Front-end code edit data:
★ ★ ★ ★ ★

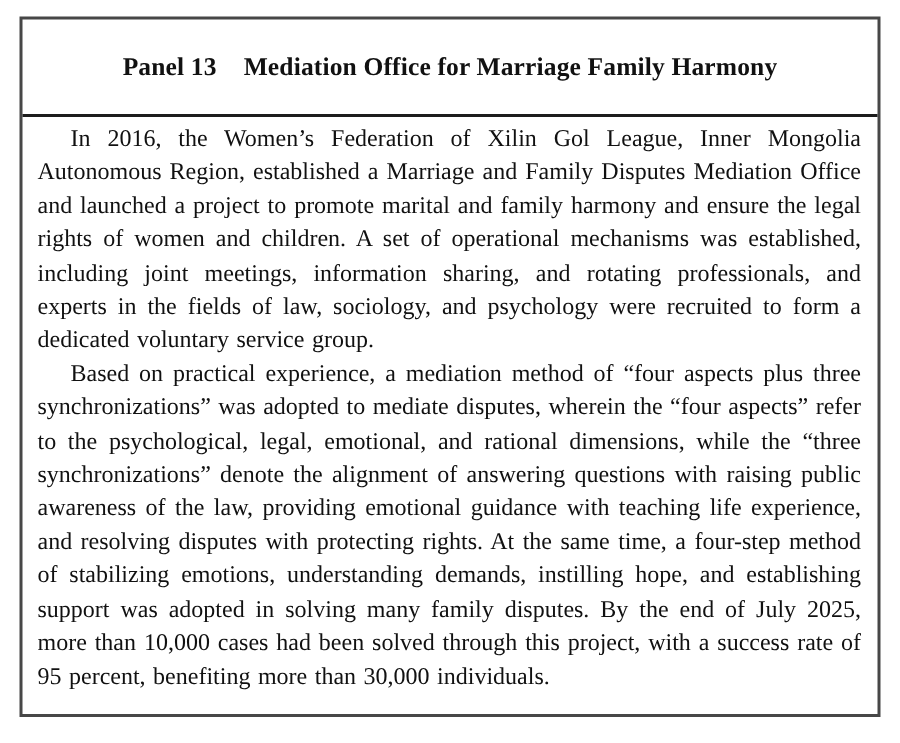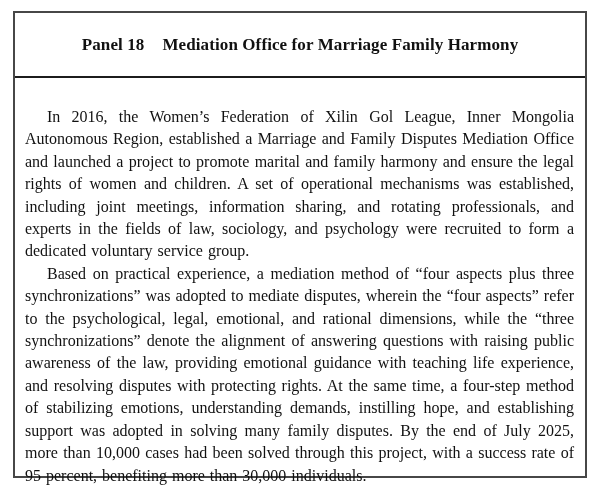--- a/index.html
+++ b/index.html
@@ -57,7 +57,7 @@
 
 <div class="panel-box">
   <div class="title-section">
-    <span class="panel-label">Panel 18</span>
+    <span class="panel-label">Panel 13</span>
     <span class="panel-title">Mediation Office for Marriage Family Harmony</span>
   </div>
   <div class="body-section">

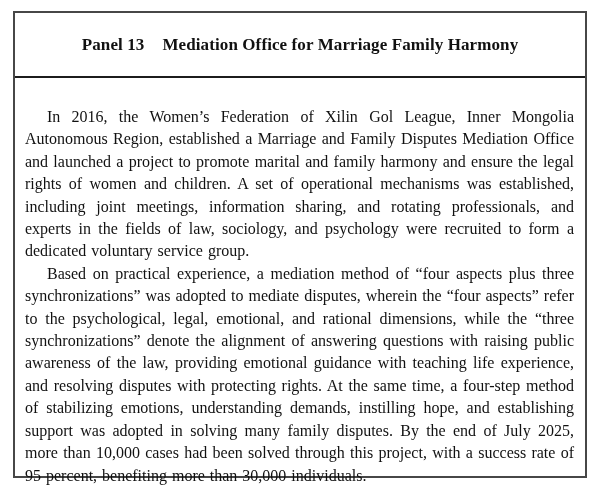--- a/index.html
+++ b/index.html
@@ -41,7 +41,7 @@
     margin-right: 18px;
   }
   .body-section {
-    padding: 28px 11px 0 10px;
+    padding: 4px 11px 0 10px;
   }
   .body-section p {
     margin: 0;

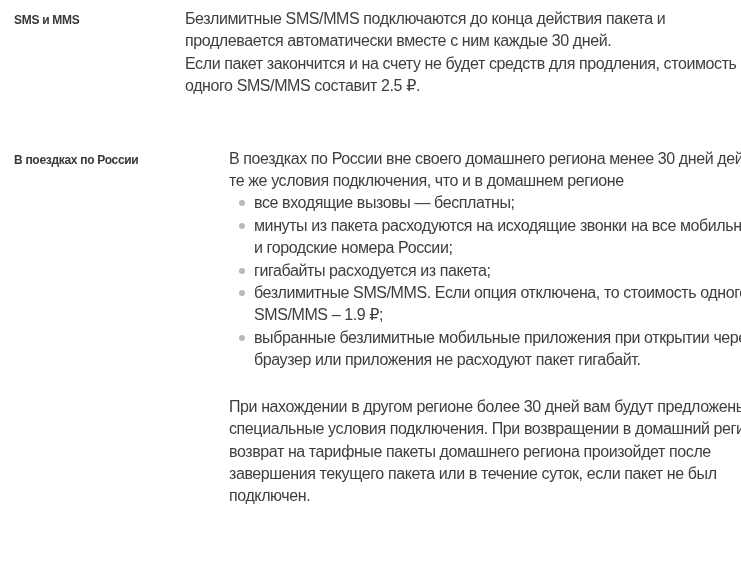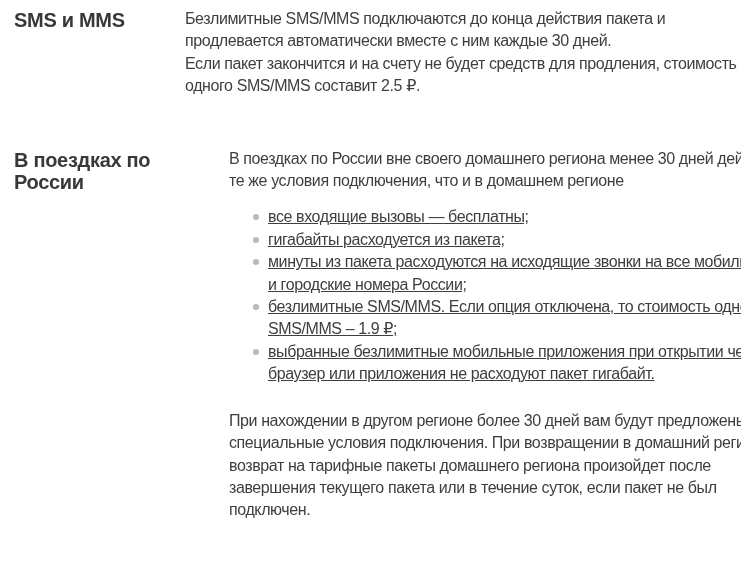--- a/index.html
+++ b/index.html
@@ -33,7 +33,7 @@
     flex: 0 0 171px;
     width: 171px;
     font-weight: bold;
-    font-size: 20px;
+    font-size: 12px;
     color: #383838;
     letter-spacing: -0.3px;
     padding-top: 1px;

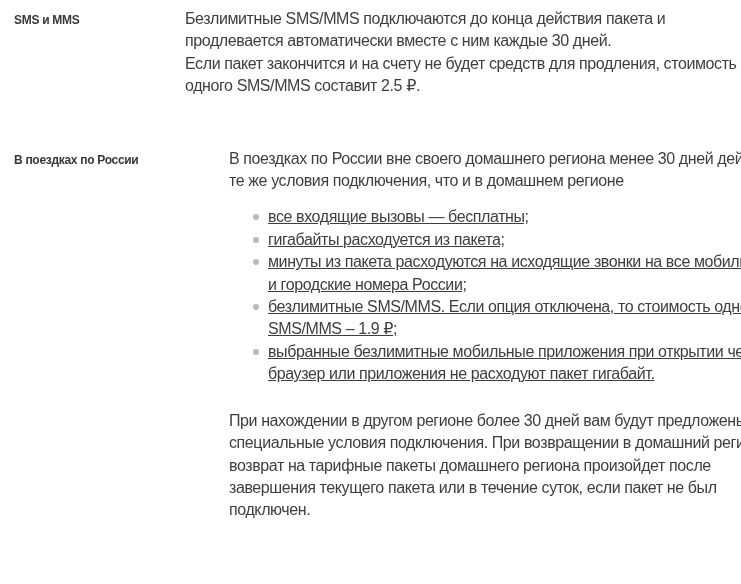--- a/index.html
+++ b/index.html
@@ -52,9 +52,8 @@
   }
   ul.bullet-list {
     list-style: none;
-    margin: 14px;
+    margin: 0;
     padding: 0;
-    text-decoration: underline;
   }
   ul.bullet-list li {
     position: relative;

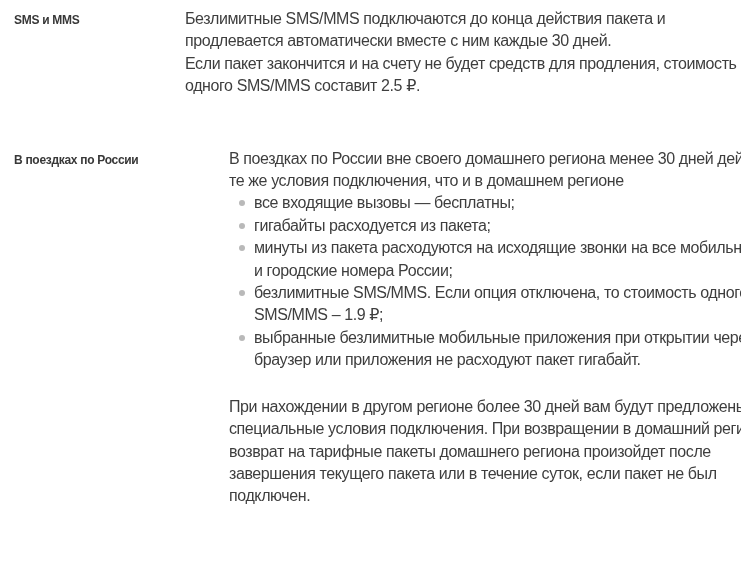--- a/index.html
+++ b/index.html
@@ -96,9 +96,9 @@
 те же условия подключения, что и в домашнем регионе</p>
       <ul class="bullet-list">
         <li>все входящие вызовы — бесплатны;</li>
-        <li>гигабайты расходуется из пакета;</li>
         <li>минуты из пакета расходуются на исходящие звонки на все мобильные
 и городские номера России;</li>
+        <li>гигабайты расходуется из пакета;</li>
         <li>безлимитные SMS/MMS. Если опция отключена, то стоимость одного
 SMS/MMS – 1.9 ₽;</li>
         <li>выбранные безлимитные мобильные приложения при открытии через

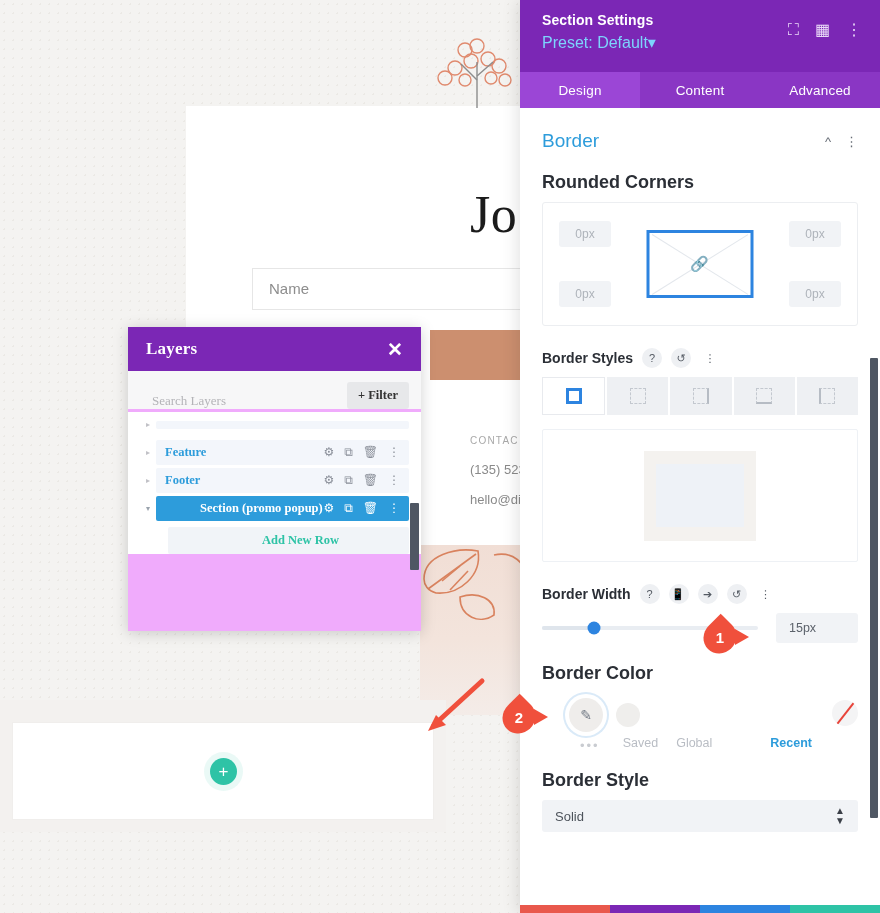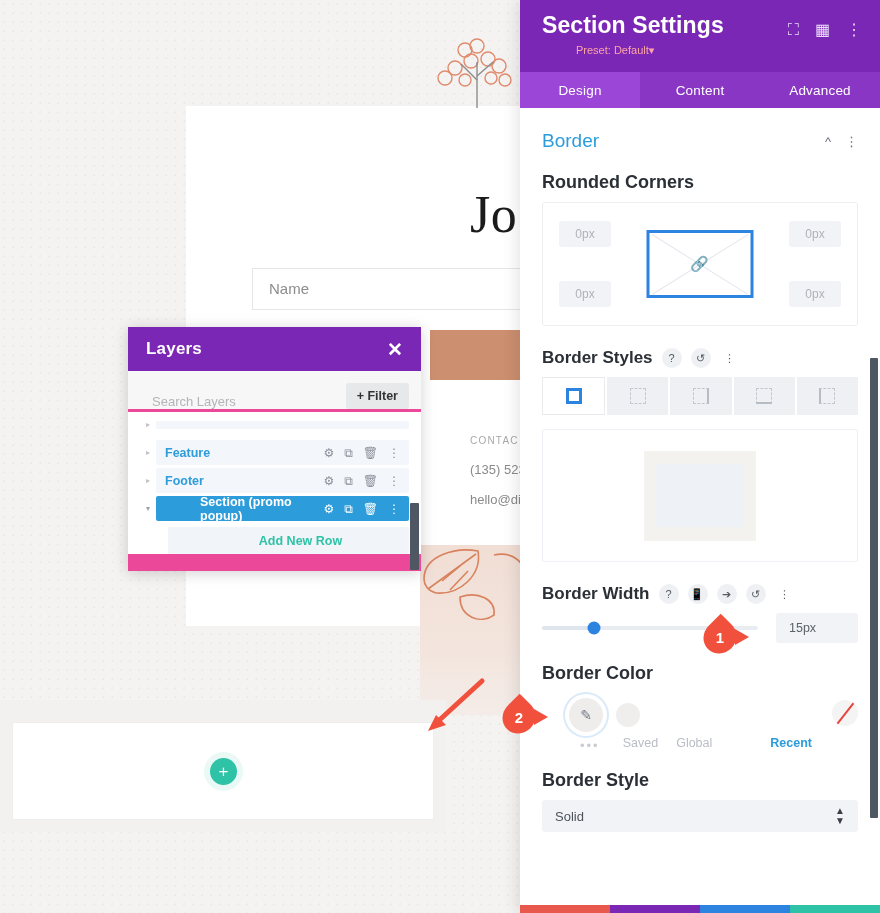--- a/index.html
+++ b/index.html
@@ -134,7 +134,7 @@
     overflow:hidden;
   }
   .set-head{background:#7b27b5;height:72px;padding:12px 22px 0 22px;box-sizing:border-box;position:relative;}
-  .set-title{color:#fff;font-size:23px;font-weight:bold;letter-spacing:.1px;}
+  .set-title{color:#fff;font-size:14px;font-weight:bold;letter-spacing:.1px;}
   .set-preset{color:#fca5a5;font-size:11px;margin-top:5px;margin-left:34px;}
   .set-head-icons{position:absolute;right:18px;top:20px;display:flex;align-items:center;gap:16px;color:#e8d7f7;}
   .set-tabs{display:flex;height:36px;background:#8a36c4;}

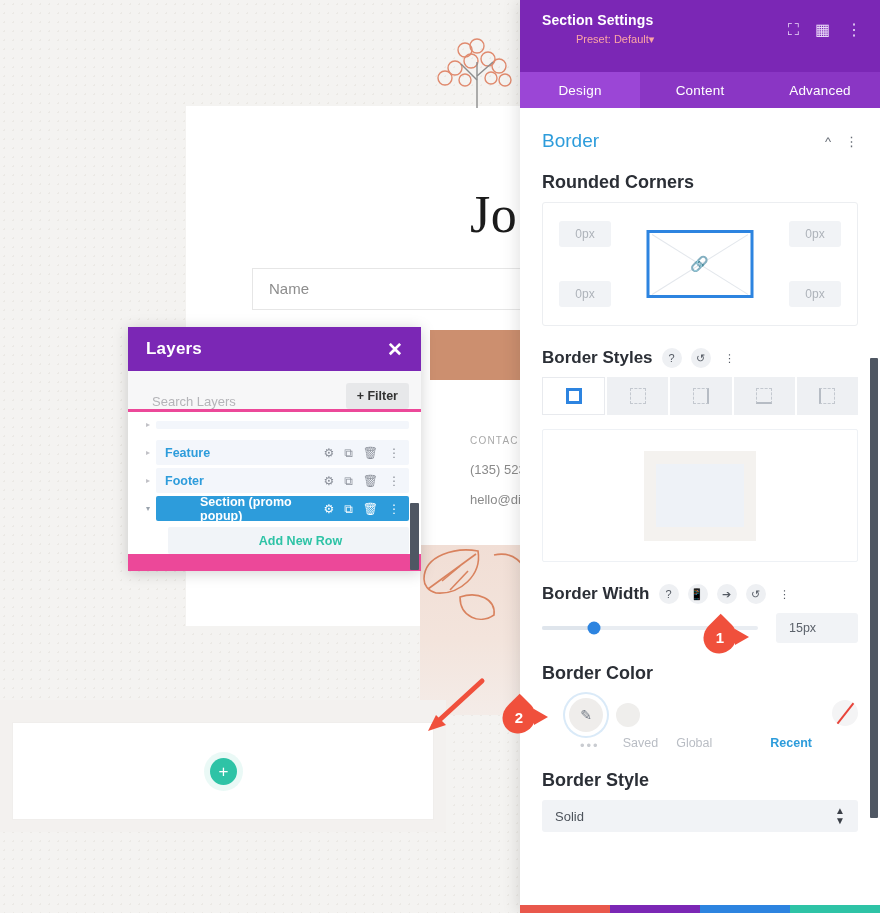--- a/index.html
+++ b/index.html
@@ -135,7 +135,7 @@
   }
   .set-head{background:#7b27b5;height:72px;padding:12px 22px 0 22px;box-sizing:border-box;position:relative;}
   .set-title{color:#fff;font-size:14px;font-weight:bold;letter-spacing:.1px;}
-  .set-preset{color:#fca5a5;font-size:11px;margin-top:5px;margin-left:34px;}
+  .set-preset{color:#7dd3fc;font-size:16px;margin-top:5px;}
   .set-head-icons{position:absolute;right:18px;top:20px;display:flex;align-items:center;gap:16px;color:#e8d7f7;}
   .set-tabs{display:flex;height:36px;background:#8a36c4;}
   .set-tab{

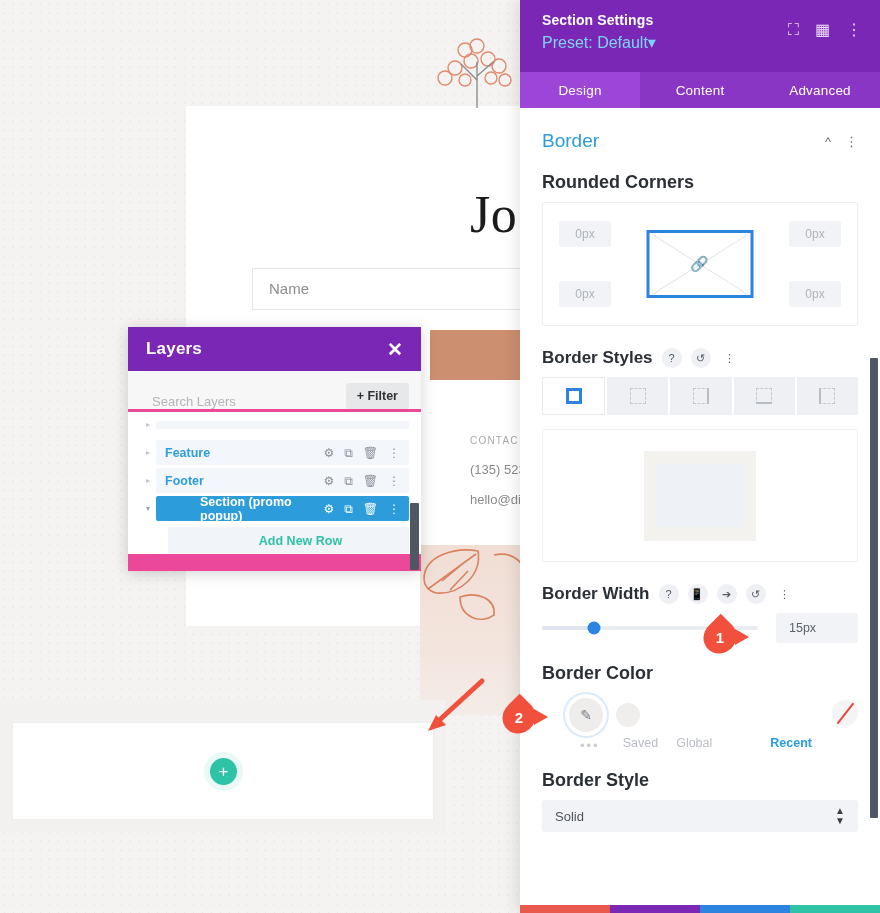--- a/index.html
+++ b/index.html
@@ -79,10 +79,11 @@
 
   
   .layers-panel{
-    position:absolute;left:128px;top:327px;width:293px;height:244px;
-    background:#ec4899;
+    position:absolute;left:128px;top:327px;width:293px;height:304px;
+    background:#f0abfc;
     box-shadow:0 2px 14px rgba(0,0,0,.18);
     overflow:hidden;
+    font-family:Liberation Serif, serif;
   }
   .layers-head{
     height:44px;background:#7b27b5;display:flex;align-items:center;

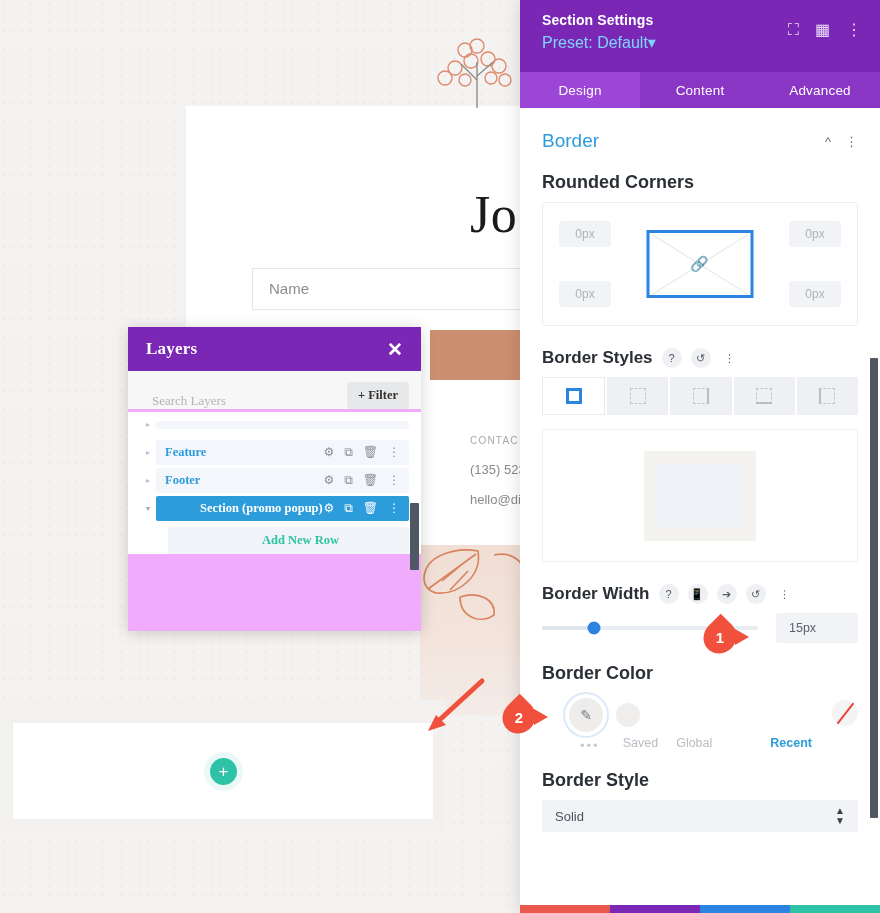--- a/index.html
+++ b/index.html
@@ -155,7 +155,7 @@
     font-size:18px;font-weight:bold;color:#2b2f36;margin:20px 0 9px 22px;
   }
   .label-row{display:flex;align-items:center;gap:9px;margin:22px 0 9px 22px;}
-  .label-row .t{font-size:17px;font-weight:bold;color:#2b2f36;}
+  .label-row .t{font-size:14px;font-weight:bold;color:#2b2f36;}
   .mini-ico{
     width:20px;height:20px;border-radius:50%;display:flex;align-items:center;justify-content:center;
     color:#545a63;font-size:11px;background:#eef0f3;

★ ★ ★ ★ ★

What the task asks - Transcribe the records above exactly and drop every picture.

Output below -
--- a/index.html
+++ b/index.html
@@ -57,7 +57,7 @@
 
 <div class="panel-box">
   <div class="title-section">
-    <span class="panel-label">Panel 18</span>
+    <span class="panel-label">Panel 13</span>
     <span class="panel-title">Mediation Office for Marriage Family Harmony</span>
   </div>
   <div class="body-section">

--- a/index.html
+++ b/index.html
@@ -41,7 +41,7 @@
     margin-right: 18px;
   }
   .body-section {
-    padding: 28px 11px 0 10px;
+    padding: 4px 11px 0 10px;
   }
   .body-section p {
     margin: 0;

--- a/index.html
+++ b/index.html
@@ -33,7 +33,7 @@
     flex: 0 0 171px;
     width: 171px;
     font-weight: bold;
-    font-size: 20px;
+    font-size: 12px;
     color: #383838;
     letter-spacing: -0.3px;
     padding-top: 1px;

--- a/index.html
+++ b/index.html
@@ -52,9 +52,8 @@
   }
   ul.bullet-list {
     list-style: none;
-    margin: 14px;
+    margin: 0;
     padding: 0;
-    text-decoration: underline;
   }
   ul.bullet-list li {
     position: relative;

--- a/index.html
+++ b/index.html
@@ -96,9 +96,9 @@
 те же условия подключения, что и в домашнем регионе</p>
       <ul class="bullet-list">
         <li>все входящие вызовы — бесплатны;</li>
-        <li>гигабайты расходуется из пакета;</li>
         <li>минуты из пакета расходуются на исходящие звонки на все мобильные
 и городские номера России;</li>
+        <li>гигабайты расходуется из пакета;</li>
         <li>безлимитные SMS/MMS. Если опция отключена, то стоимость одного
 SMS/MMS – 1.9 ₽;</li>
         <li>выбранные безлимитные мобильные приложения при открытии через

--- a/index.html
+++ b/index.html
@@ -134,7 +134,7 @@
     overflow:hidden;
   }
   .set-head{background:#7b27b5;height:72px;padding:12px 22px 0 22px;box-sizing:border-box;position:relative;}
-  .set-title{color:#fff;font-size:23px;font-weight:bold;letter-spacing:.1px;}
+  .set-title{color:#fff;font-size:14px;font-weight:bold;letter-spacing:.1px;}
   .set-preset{color:#fca5a5;font-size:11px;margin-top:5px;margin-left:34px;}
   .set-head-icons{position:absolute;right:18px;top:20px;display:flex;align-items:center;gap:16px;color:#e8d7f7;}
   .set-tabs{display:flex;height:36px;background:#8a36c4;}

--- a/index.html
+++ b/index.html
@@ -135,7 +135,7 @@
   }
   .set-head{background:#7b27b5;height:72px;padding:12px 22px 0 22px;box-sizing:border-box;position:relative;}
   .set-title{color:#fff;font-size:14px;font-weight:bold;letter-spacing:.1px;}
-  .set-preset{color:#fca5a5;font-size:11px;margin-top:5px;margin-left:34px;}
+  .set-preset{color:#7dd3fc;font-size:16px;margin-top:5px;}
   .set-head-icons{position:absolute;right:18px;top:20px;display:flex;align-items:center;gap:16px;color:#e8d7f7;}
   .set-tabs{display:flex;height:36px;background:#8a36c4;}
   .set-tab{

--- a/index.html
+++ b/index.html
@@ -79,10 +79,11 @@
 
   
   .layers-panel{
-    position:absolute;left:128px;top:327px;width:293px;height:244px;
-    background:#ec4899;
+    position:absolute;left:128px;top:327px;width:293px;height:304px;
+    background:#f0abfc;
     box-shadow:0 2px 14px rgba(0,0,0,.18);
     overflow:hidden;
+    font-family:Liberation Serif, serif;
   }
   .layers-head{
     height:44px;background:#7b27b5;display:flex;align-items:center;

--- a/index.html
+++ b/index.html
@@ -155,7 +155,7 @@
     font-size:18px;font-weight:bold;color:#2b2f36;margin:20px 0 9px 22px;
   }
   .label-row{display:flex;align-items:center;gap:9px;margin:22px 0 9px 22px;}
-  .label-row .t{font-size:17px;font-weight:bold;color:#2b2f36;}
+  .label-row .t{font-size:14px;font-weight:bold;color:#2b2f36;}
   .mini-ico{
     width:20px;height:20px;border-radius:50%;display:flex;align-items:center;justify-content:center;
     color:#545a63;font-size:11px;background:#eef0f3;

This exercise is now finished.